The study was published Thursday by the medical journal The Lancet as part of a larger special issue on gender issues in health research.

Adrian Mota, associate vice-president of research programs at CIHR, said the agency was aware of the gap and, in 2016, began intervening to redress the imbalance during later stages of the foundation grant process. The program remains in place with the next set of successful applicants expected to be announced this summer.

“We’ve also implemented [the requirement] that all the foundation reviewers have to do a training module on implicit bias,” he said.

That alone may not be enough to change the results, Dr. Witteman noted. Part of the problem may be the systemic barriers that female researchers face at every step of their careers, which in turn may colour the degree to which they are perceived as research leaders by others. Another factor may be that female researchers are less likely to take credit for past work compared with male researchers, and more likely to portray their accomplishments as group efforts, Dr. Witteman said.

“There are and have been many very capable and accomplished women who have been willing and interested in stepping into leadership roles – but have been told for whatever reason that they are not a ‘good fit,’ only to see someone who looks like the traditional image of a ‘leader’ in science and medicine fill the role,” said Imogen Coe, a professor of chemistry and biology at Ryerson University in Toronto, who contributed a review paper to the Lancet special issue.

Janet Rossant, president of the Gairdner Foundation, which presents a series of highly valued international awards to biomedical researchers each year, said that the results underscore why research excellence, rather than “a special focus on leadership, broadly defined” should be at the core of grant reviewers’ decisions.

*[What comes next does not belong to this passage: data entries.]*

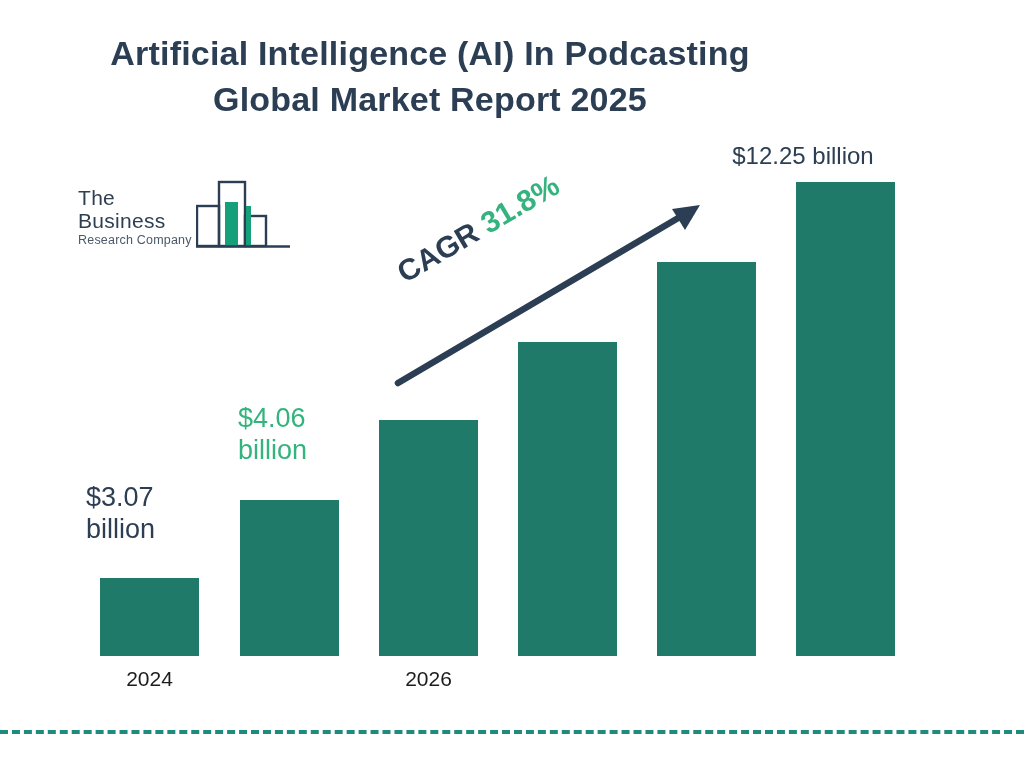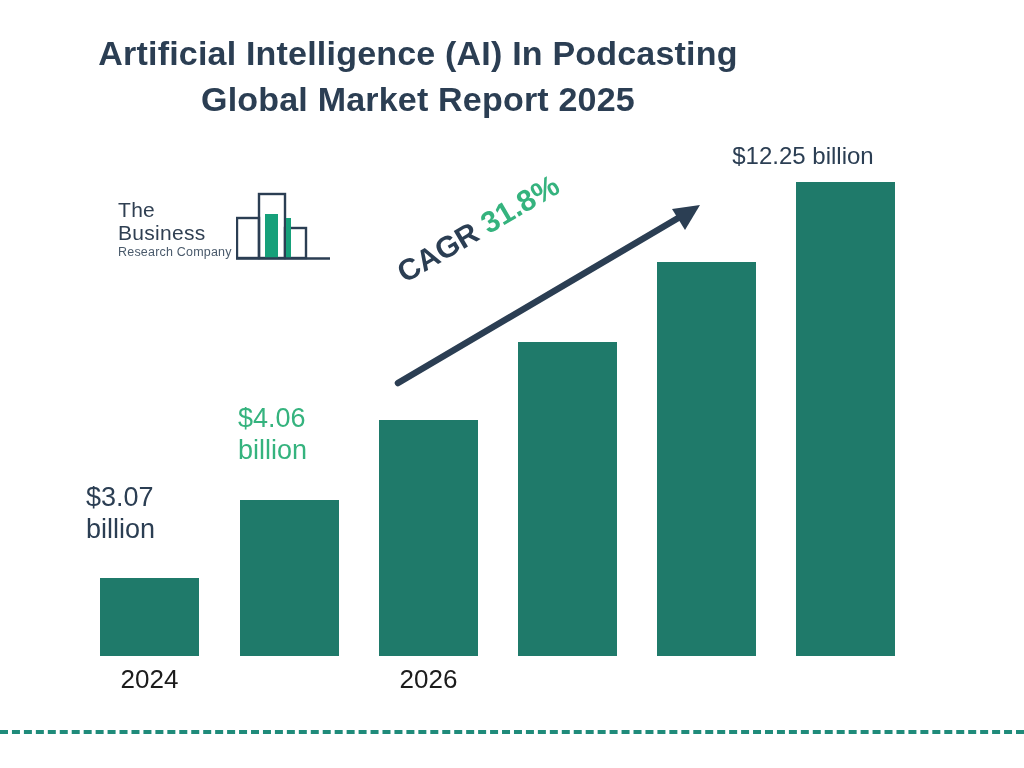--- a/index.html
+++ b/index.html
@@ -25,31 +25,31 @@
     position: absolute;
     left: 0;
     top: 30px;
     width: 836px;
     text-align: center;
     color: #2b3e53;
     font-weight: bold;
     font-size: 34px;
     line-height: 46px;
     letter-spacing: 0.2px;
+    padding-left: 12px;
   }
   .title-line { display: block; white-space: nowrap; }
 
   
   .logo {
     position: absolute;
     left: 78px;
-    top: 188px;
+    top: 176px;
     width: 212px;
     height: 72px;
-    margin-left: 40px;
   }
   .logo-text {
     position: absolute;
     left: 0;
     top: 10px;
     width: 130px;
     color: #2b3e53;
   }
   .logo-text-main {
     display: block;
@@ -77,21 +77,21 @@
   .bar {
     position: absolute;
     background: #1f7a6a;
   }
   .xlabel {
     position: absolute;
     top: 662px;
     height: 34px;
     line-height: 34px;
     text-align: center;
-    font-size: 26px;
+    font-size: 21px;
     color: #1c1c1c;
   }
 
   
   .callout {
     position: absolute;
     font-weight: normal;
     line-height: 1.18;
   }
   .callout-navy { color: #2b3e53; }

Sarah Kaplan, director of the Institute for Gender and the Economy at the University of Toronto, also contributed to the special issue. She added that another obstacle female researchers face is that science is typically seen as objective in nature, an area where facts and results rule, a perception that can conceal various forms of bias.

“Everyone has this idea that it’s only about the quality of the research,” she said. “The problem is that our notions of meritocracy are actually highly gendered.”